No matter what happens, there is always one clear winner in Lebanon:
In its study titled “International Expansions Not Priced In,” Cairo-based EFG-Hermes stressed the buoyancy of Lebanese banks. The report, which was published in Banque Audi Saradar’s weekly bulletin on Monday, noted that customer deposits witnessed year-on-year growth of 4 percent in 2005 and 6 percent in 2006, while deposit outflows were short-lived and limited.
Funny, this was already the conclusion of economist Georges Corm in a latest interview. The Central Bank is still sinking in its FOREIGN exchange liquidity, and so there is no loss of confidence. But you know what is the price to pay for this liquidity? More debt: the accumulation of this foreign liquidity was done by substituting local currency debt to foreign. In sum, this raises the value of the debt. Who wins? The banks.
Oh and by the way, there is also the idea that ‘consumers’ put their money in banks because they are not spending. You mostly save because you are reluctant to spend. Not spending partly reduces economic activity. Then, Banks take this money and do not create economic activity with it either because they either buy debt from the State or put the money outside of the country. Nevermind.

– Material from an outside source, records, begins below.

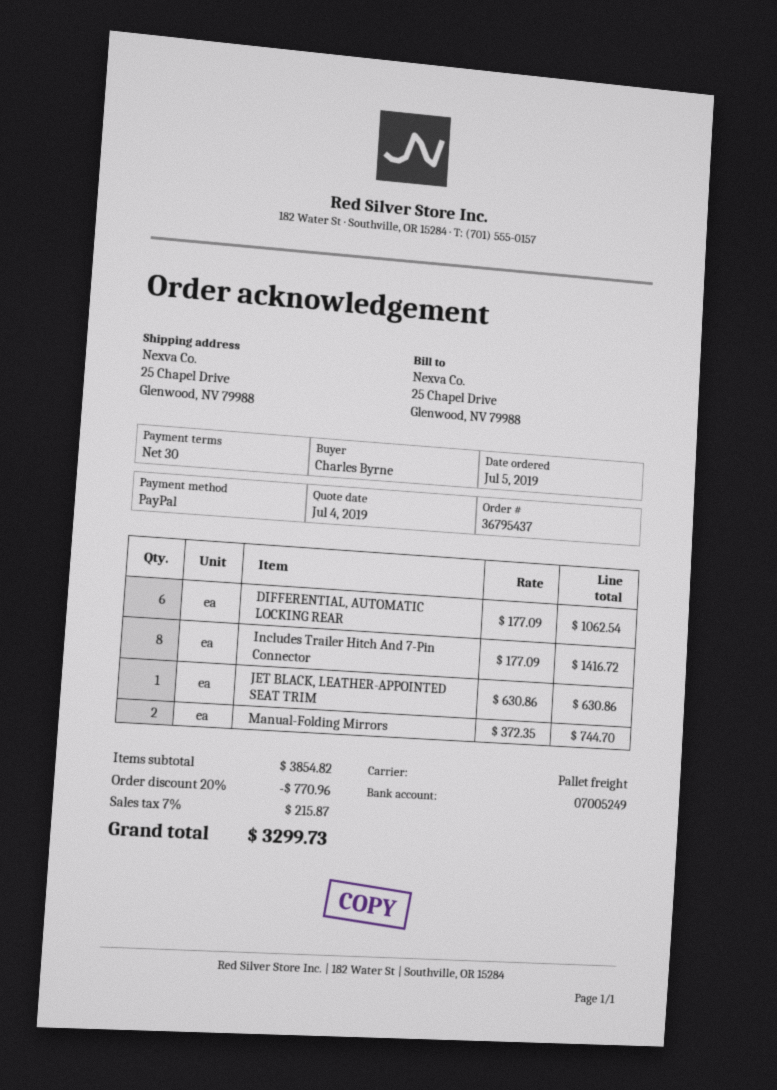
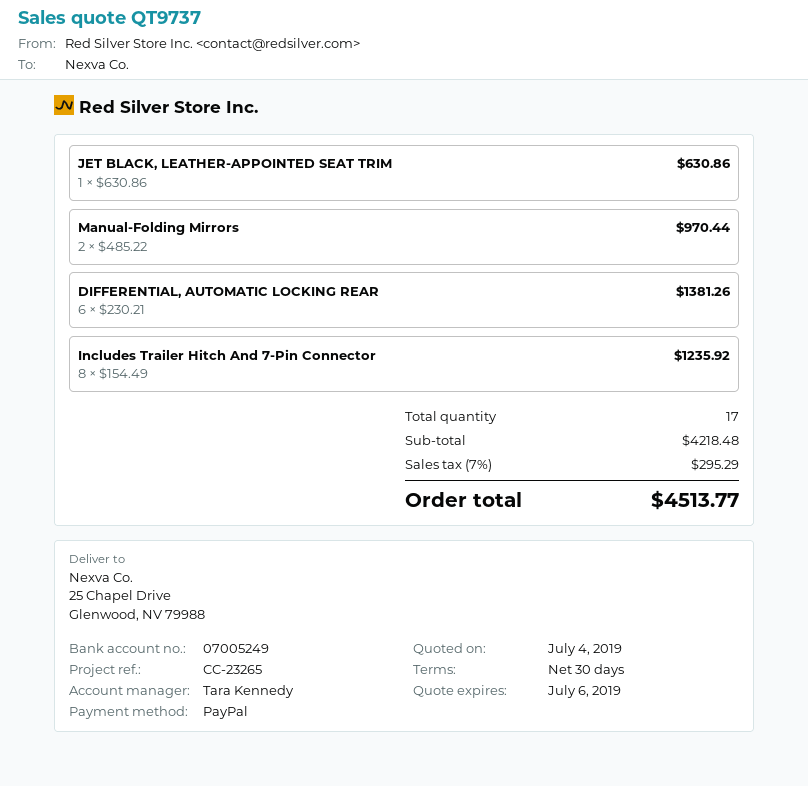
DIFFERENTIAL, AUTOMATIC LOCKING REAR: 6 x 177.09 = 1062.54 -> 6 x 230.21 = 1381.26
Includes Trailer Hitch And 7-Pin Connector: 8 x 177.09 = 1416.72 -> 8 x 154.49 = 1235.92
Manual-Folding Mirrors: 2 x 372.35 = 744.70 -> 2 x 485.22 = 970.44
subtotal: 3854.82 -> 4218.48
discount: 20% = 770.96 -> none
tax: 7% = 215.87 -> 7% = 295.29
total: 3299.73 -> 4513.77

Meanwhile, the banks create their own confidence. The nexus, banks-Central Bank-Ministry of Finance (Bks-CB-MoF) make sure ‘everybody’ is happy. See, the whole concept of “confidence” is a tricky issue in economics. But I don’t want to open the discussion here. Suffice it to say that it is a very dark world filled with IMF and other international institutions bureaucrats and political assurances here and there that “it’ll be fine, put your money folks and we’ll make sure it will multiply”.

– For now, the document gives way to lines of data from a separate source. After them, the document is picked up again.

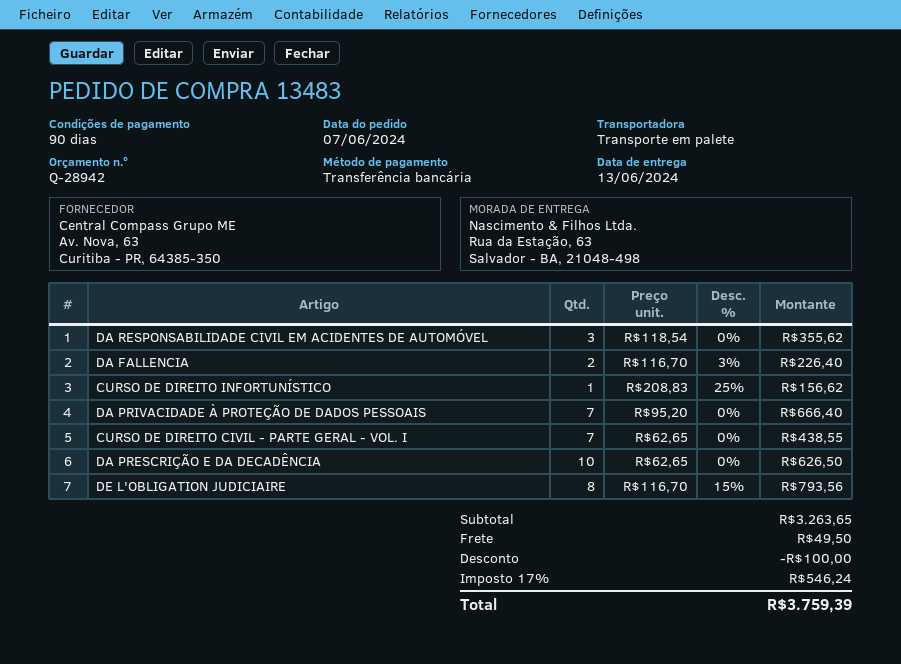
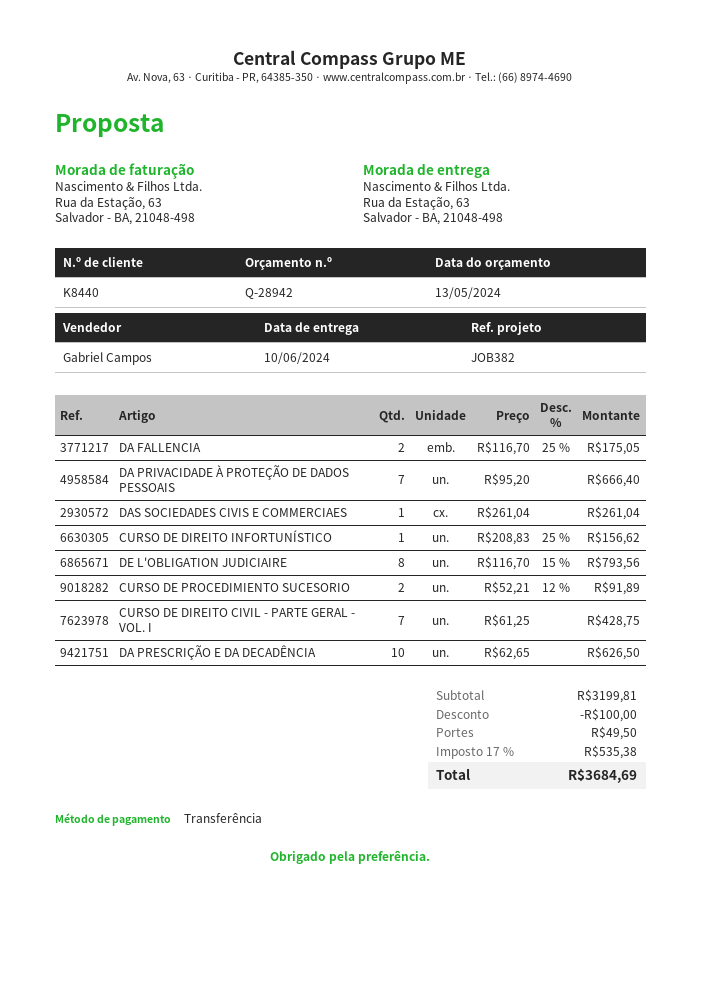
delivery date: 2024-06-13 -> 2024-06-10
DA RESPONSABILIDADE CIVIL EM ACIDENTES DE AUTOMÓVEL: 3 x 118.54 = 355.62 -> none
DA FALLENCIA: 2 x 116.70 - 3% = 226.40 -> 2 x 116.70 - 25% = 175.05
CURSO DE DIREITO CIVIL - PARTE GERAL - VOL. I: 7 x 62.65 = 438.55 -> 7 x 61.25 = 428.75
DAS SOCIEDADES CIVIS E COMMERCIAES: none -> 1 x 261.04 = 261.04
CURSO DE PROCEDIMIENTO SUCESORIO: none -> 2 x 52.21 - 12% = 91.89
subtotal: 3263.65 -> 3199.81
tax: 17% = 546.24 -> 17% = 535.38
total: 3759.39 -> 3684.69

I like how this flies against any hard-economic rationale. Normally the rule is simple. If there is political instability then you get your money out quick. but if ‘everybody’ (mm say, Hariri and co for example, seconded by Saudi investor’s assurance).

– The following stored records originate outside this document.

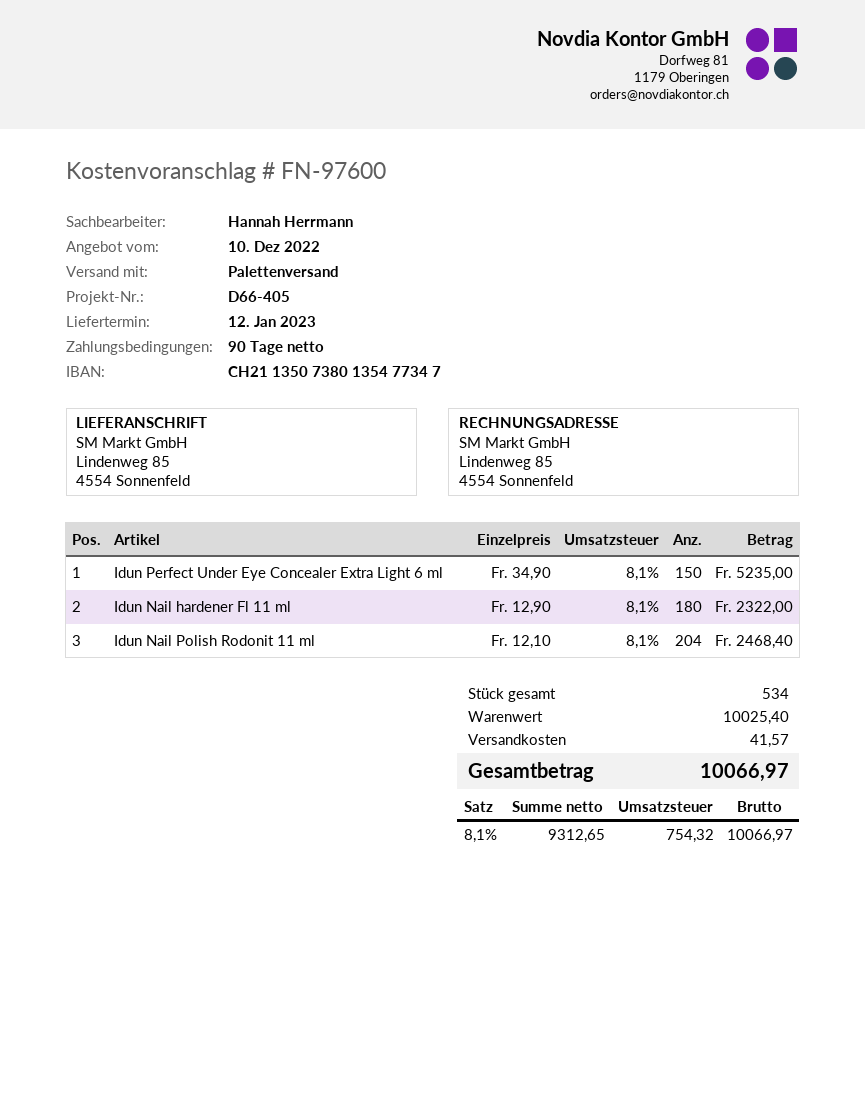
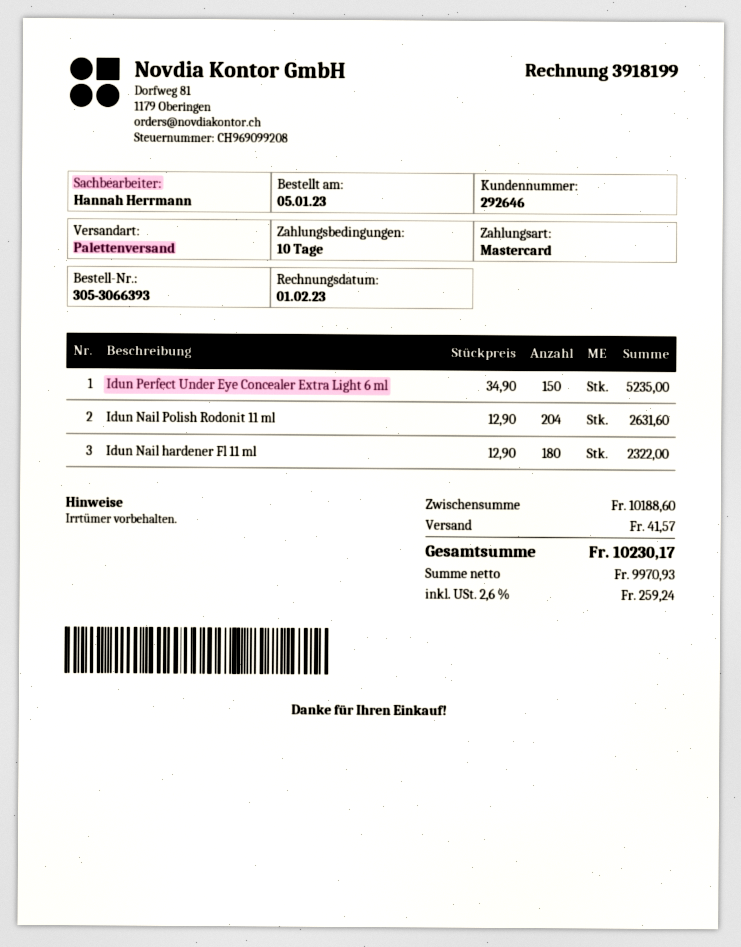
payment terms: 90 days -> 10 days
Idun Nail Polish Rodonit 11 ml: 204 x 12.10 = 2468.40 -> 204 x 12.90 = 2631.60
subtotal: 10025.40 -> 10188.60
net: 9312.65 -> 9970.93
tax: 8.1% = 754.32 -> 2.6% = 259.24
total: 10066.97 -> 10230.17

I say simply that those who ‘put money’ in the Lebanese economy, of course I mean those who really do make a change, have political guarantees and are part of the same network. It seems that with regards to the banking sector (and I stress only the banking sector), there is a solid system in place. A system that involves few actors but a lot of money, unconcerned by the rest of the Lebanese economy. Because at the end of the day, it is not the Lebanese economy per se that is at the heart of concerns, but some kind of fictive ‘confidence-based’ economy created by a bleeding public financial system being eaten away by lazy local banks who if they don’t put their money in fatly remunerated TBills go invest outside of Lebanon. Why would a war then destabilize this system?